I closed my eyes. Counted. Which was exactly how I spent most of my flight college years around Lux. The woman drove me nuts. I’d have to deal with her sooner or later, so I tightened my fingers on the faux leather boots dangling from my hand and turned, knowing my bare feet looked ridiculous with the tight red and black skin suit. The flooring in this station was made of interlocking metal hexagons, like an Earth beehive, and my high boot heels had forced me to go barefoot.

“Still a bitch, I see.” Lux stalked to face me, her flat-soled boots loud on the metal floor. Narrow features and pretty olive skin paled when she got a good look at my face. To say I’d changed would be an understatement. I’d been nicely round—or lush, as my lovers had liked to say. I’d preferred my body that way, but years of hard work and fury had turned me stick-thin and changed my once round, attractive face blade sharp. Everything was harder about me now and I didn’t care.

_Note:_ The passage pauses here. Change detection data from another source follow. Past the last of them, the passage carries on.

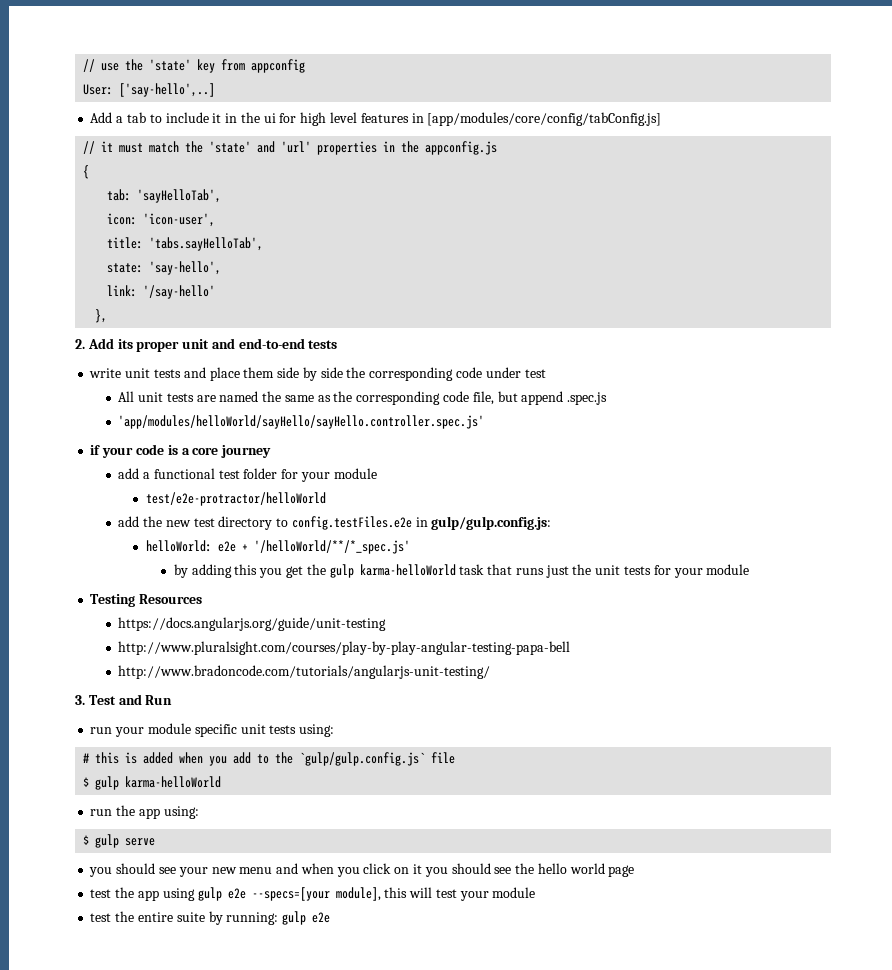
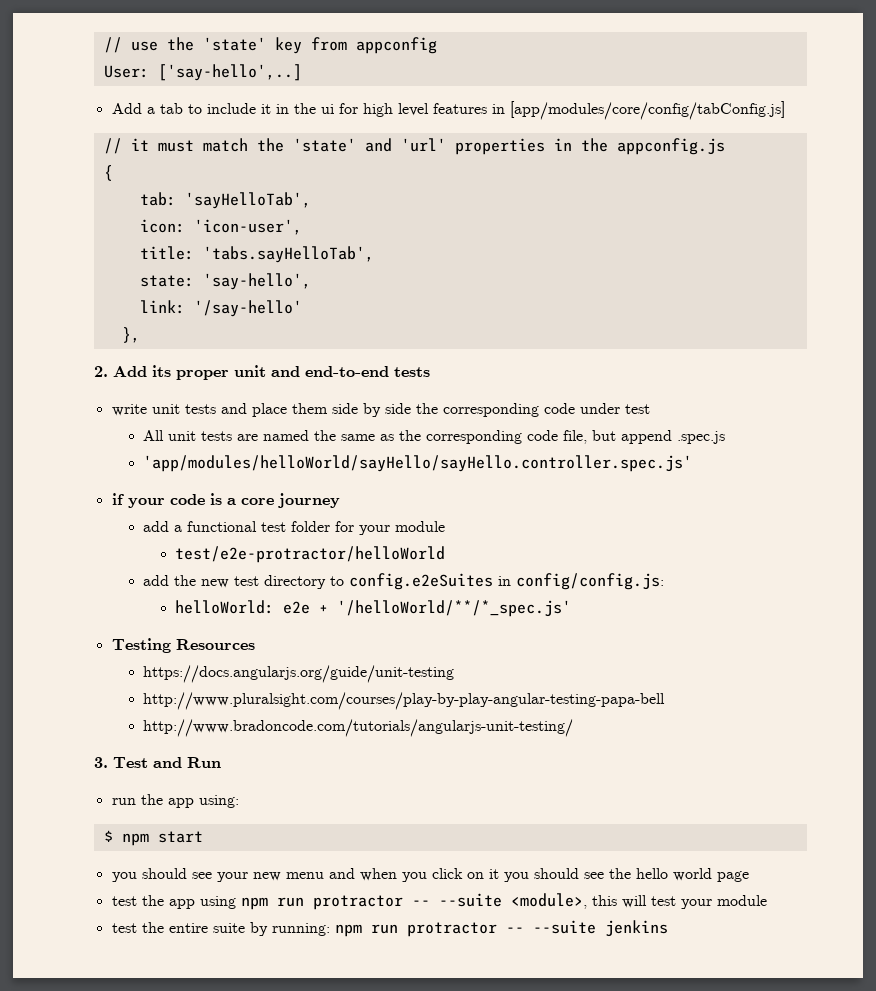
[291,516,552,530] config.testFiles.e2e in gulp/gulp.config.js: -> [349,573,665,590] config.e2eSuites in config/config.js:
[173,564,750,578] // by adding this you get the gulp karma-helloWorld task that runs just the unit tests for your module -> (572, 608) none
[90,723,335,737] [83,752,456,766] [83,776,222,790] // run your module specific unit tests using: // # this is added when you add to the `gulp/gulp.config.js` file // $ gulp karma-helloWorld -> (221, 762) none
[95,834,156,848] gulp serve -> [121,831,203,846] npm start
[197,887,381,901] gulp e2e --specs=[your module], -> [240,893,587,910] npm run protractor -- --suite <module>,
[282,911,331,925] gulp e2e -> [334,920,668,937] npm run protractor -- --suite jenkins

“Captain Moyans.” I inclined my head, knowing she wondered how I’d fit all that Gwinarian hair into the tight, red shell cap.

“So, it is you.” Her eyes were so wide they had to be drying out in this docking station’s piped-in wind—which was supposed to be breezier to make it feel natural. Something was obviously wrong. Plus, nothing would make the gunmetal gray walls and floors feel natural anyway.

I winked at her. “Close your mouth. I’m pretty sure they pipe in Earth gnats along with these silly breezes.”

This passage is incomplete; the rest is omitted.